_Records from a data source_

*** Begin section ***

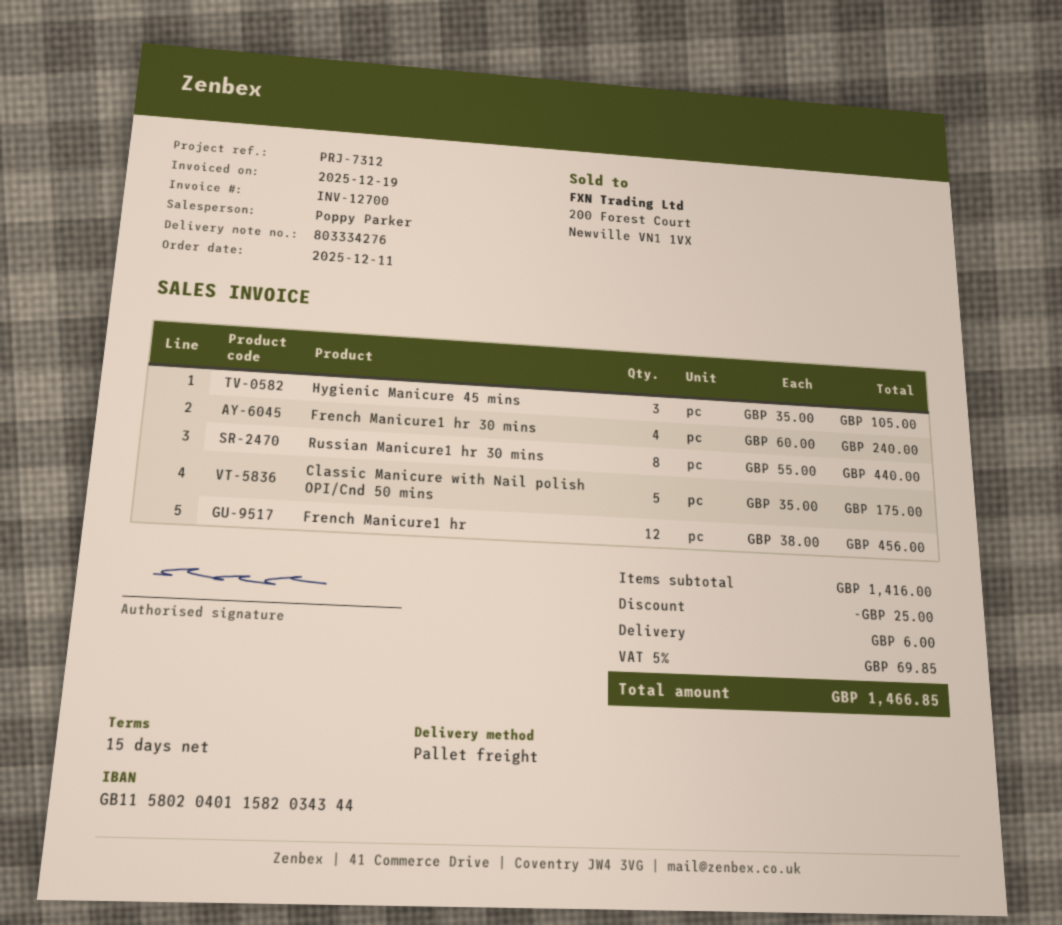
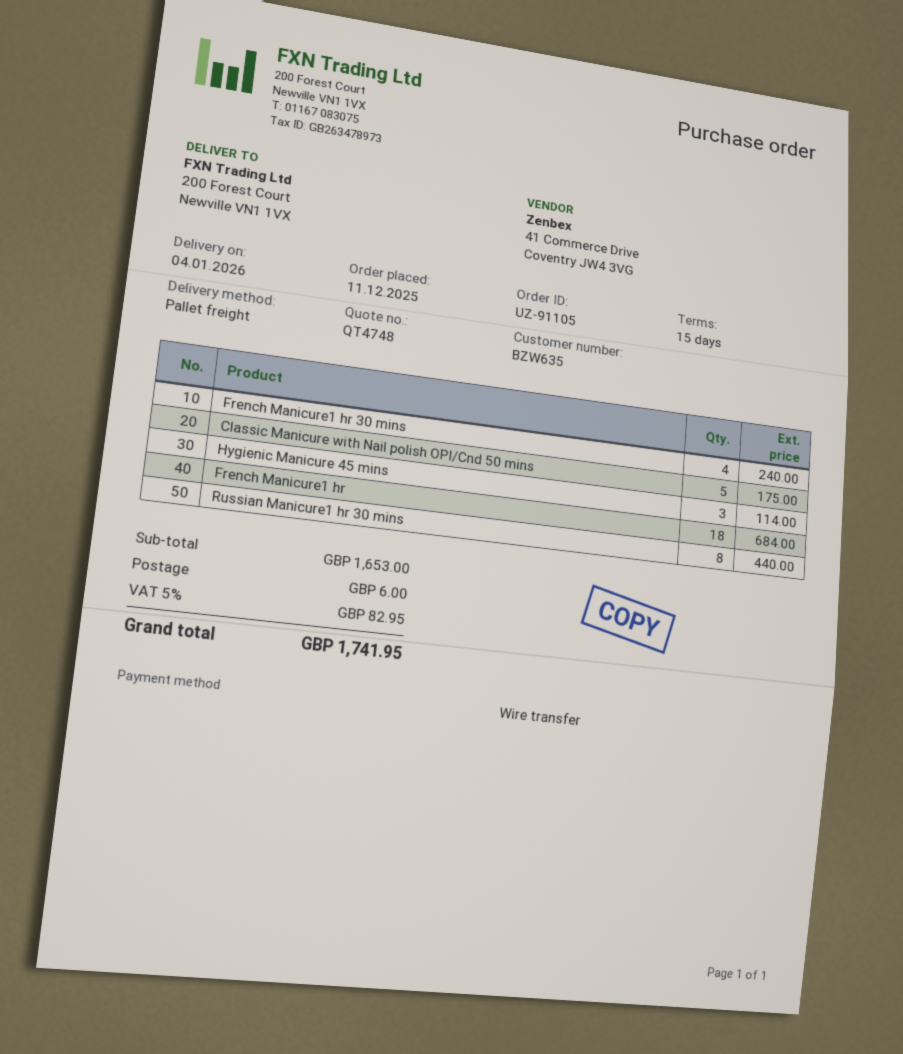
Hygienic Manicure 45 mins: 3 for 105.00 -> 3 for 114.00
French Manicure1 hr: 12 for 456.00 -> 18 for 684.00
subtotal: 1416.00 -> 1653.00
discount: 25.00 -> none
tax: 5% = 69.85 -> 5% = 82.95
total: 1466.85 -> 1741.95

*** End section ***

_Directions_
Every line from the one containing "discount: 25.00 -> none" through the last line of the entries must be written out verbatim, and no other line.

_Result_
discount: 25.00 -> none
tax: 5% = 69.85 -> 5% = 82.95
total: 1466.85 -> 1741.95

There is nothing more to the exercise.